• WORK REQUIRED: Check every line of the listing below for "none", and report how many lines have it, as a number with nothing more.

↓↓↓

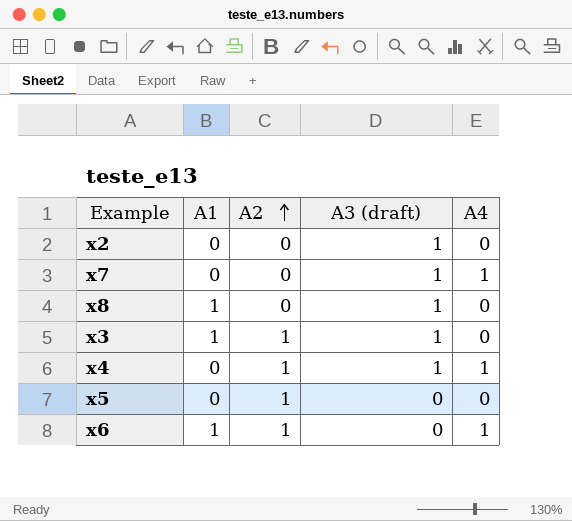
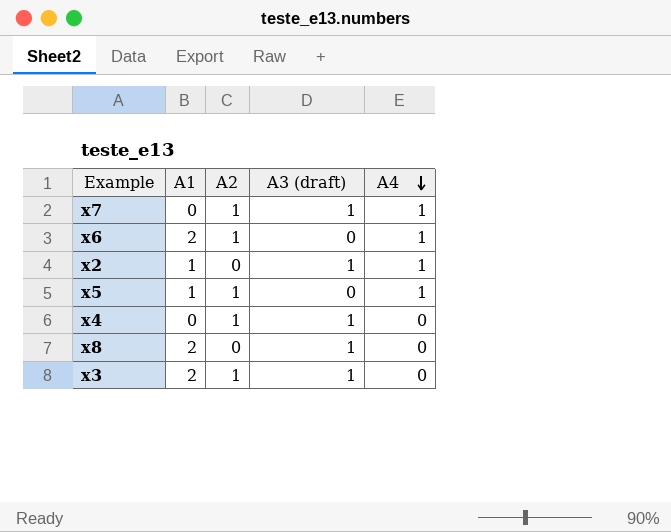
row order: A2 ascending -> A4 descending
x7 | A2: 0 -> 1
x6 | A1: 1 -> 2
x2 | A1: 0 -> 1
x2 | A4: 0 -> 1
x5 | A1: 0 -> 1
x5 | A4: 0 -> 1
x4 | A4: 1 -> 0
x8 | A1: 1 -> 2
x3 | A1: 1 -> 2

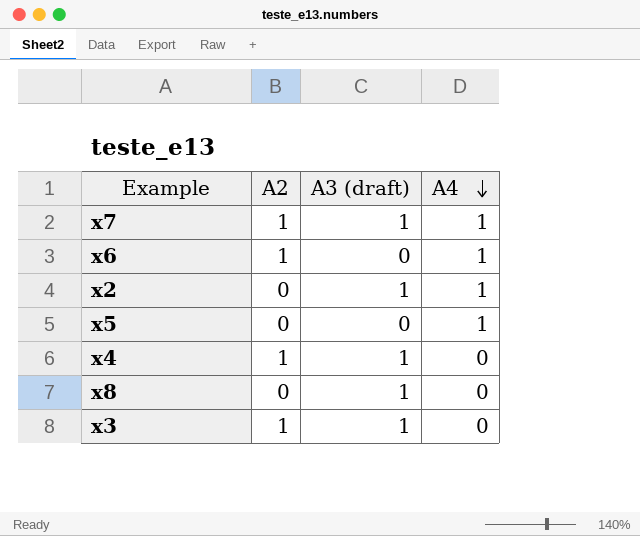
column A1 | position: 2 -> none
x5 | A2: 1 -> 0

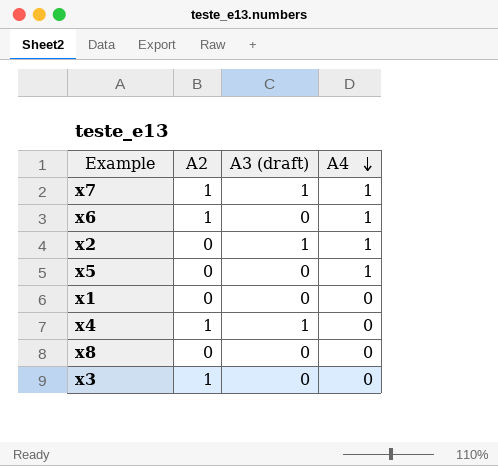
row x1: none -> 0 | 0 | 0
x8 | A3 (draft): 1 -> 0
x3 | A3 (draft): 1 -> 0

↑↑↑

• ANSWER TO THIS EXERCISE: 2